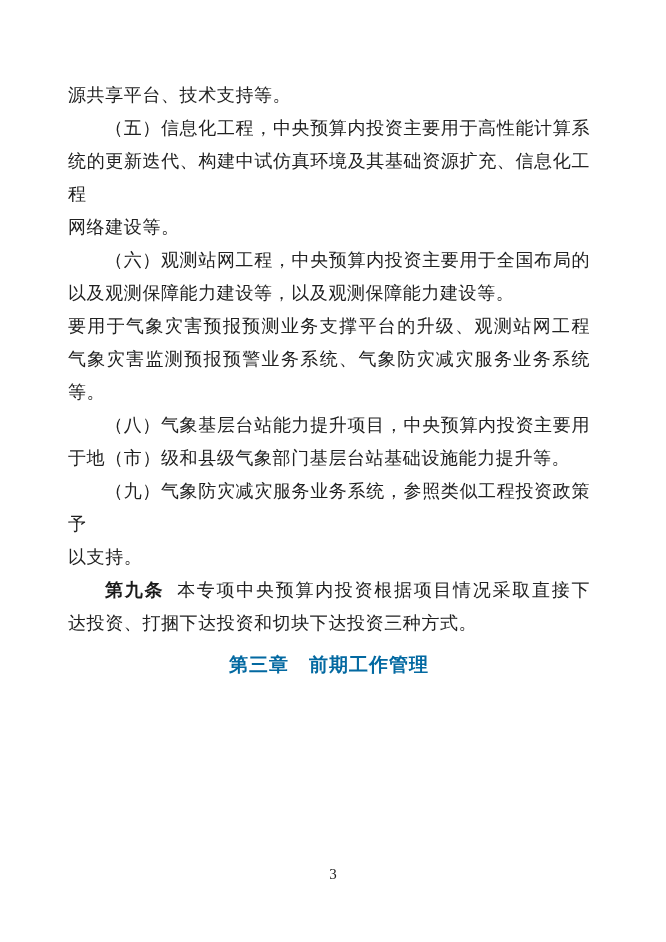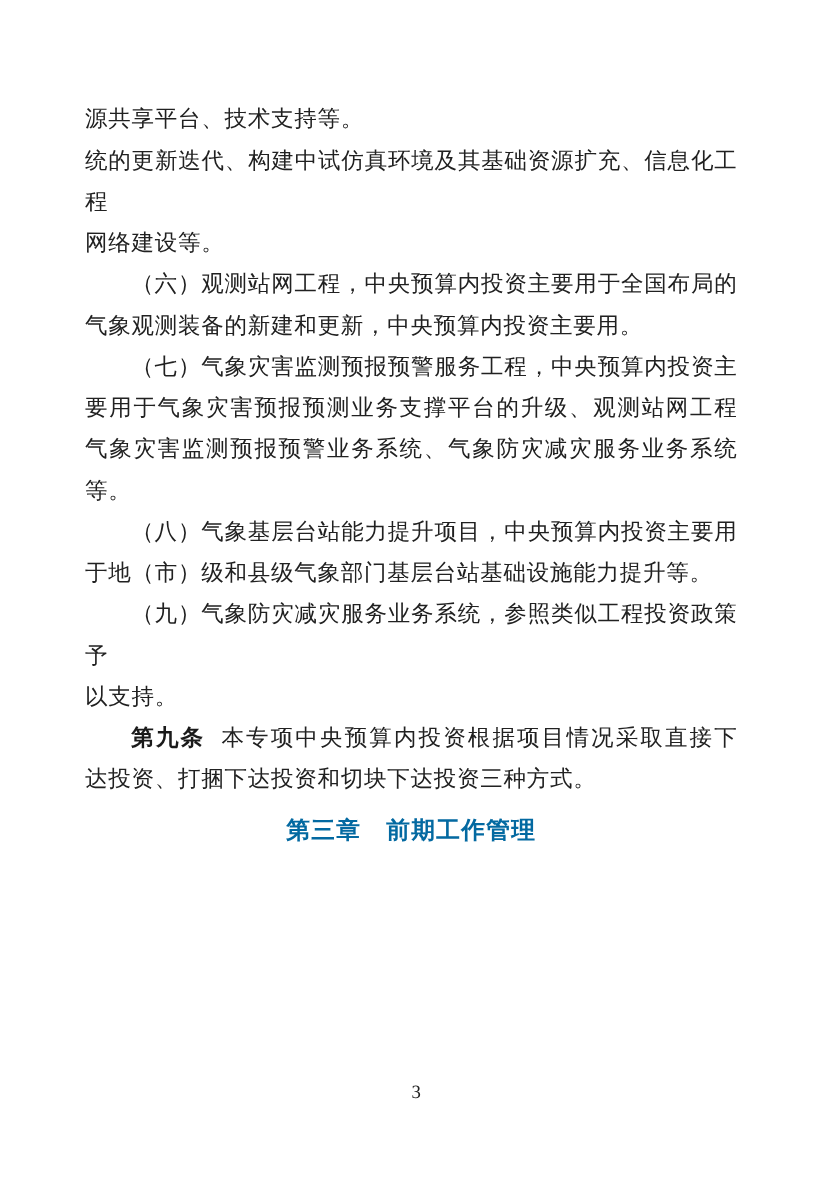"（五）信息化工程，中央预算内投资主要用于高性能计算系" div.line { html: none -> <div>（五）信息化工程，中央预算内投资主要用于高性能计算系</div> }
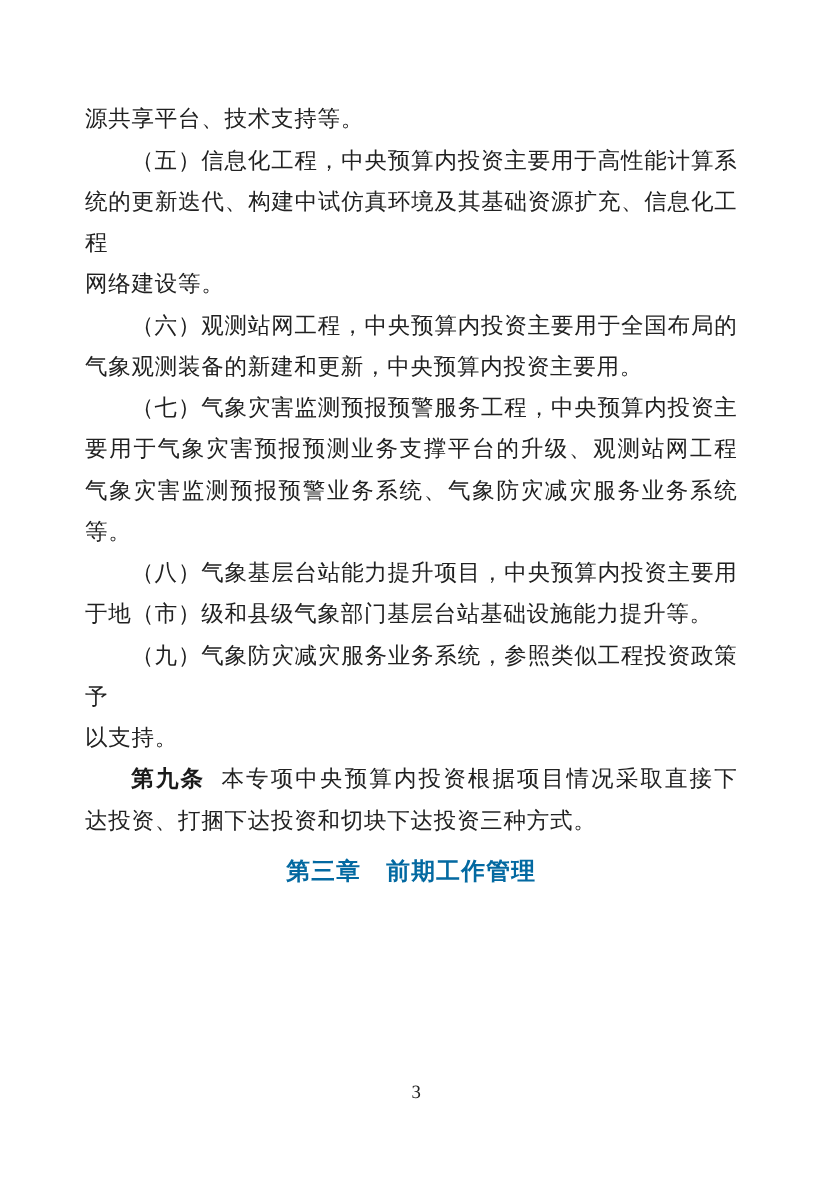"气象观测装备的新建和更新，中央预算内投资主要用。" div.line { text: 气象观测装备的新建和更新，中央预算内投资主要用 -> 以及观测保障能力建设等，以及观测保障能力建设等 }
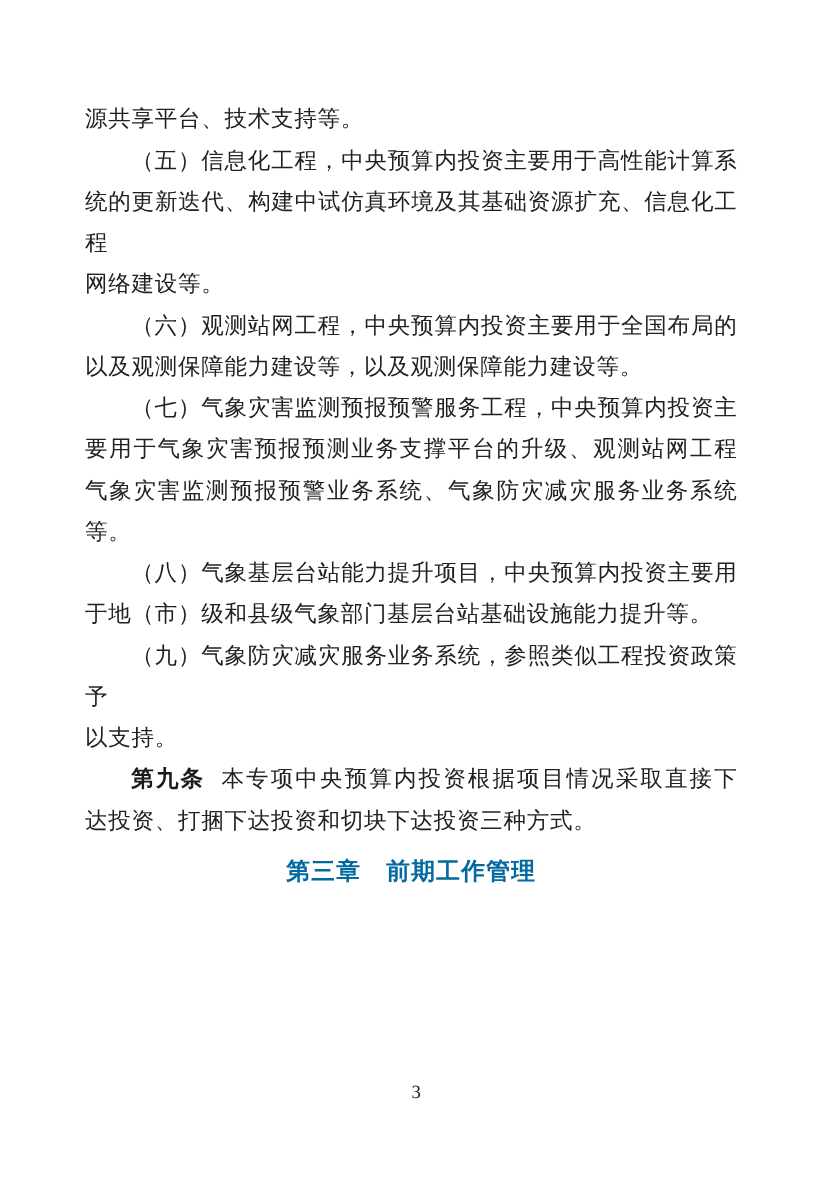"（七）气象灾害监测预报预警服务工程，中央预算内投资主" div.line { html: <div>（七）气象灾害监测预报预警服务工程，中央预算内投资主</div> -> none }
---
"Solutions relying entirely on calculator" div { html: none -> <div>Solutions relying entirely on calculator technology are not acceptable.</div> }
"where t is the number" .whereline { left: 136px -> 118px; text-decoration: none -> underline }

Aim of the task |
Would you copy, word for word, only the lines above from the one containing "text: 气象观测装备的新建和更新，中央预算内投资主要用 ->" through the one containing "html: <div>（七）气象灾害监测预报预警服务工程，中央预算内投资主</div> ->", both included, and please leave out the pictures?

Solution to the exercise |
"气象观测装备的新建和更新，中央预算内投资主要用。" div.line { text: 气象观测装备的新建和更新，中央预算内投资主要用 -> 以及观测保障能力建设等，以及观测保障能力建设等 }
"（七）气象灾害监测预报预警服务工程，中央预算内投资主" div.line { html: <div>（七）气象灾害监测预报预警服务工程，中央预算内投资主</div> -> none }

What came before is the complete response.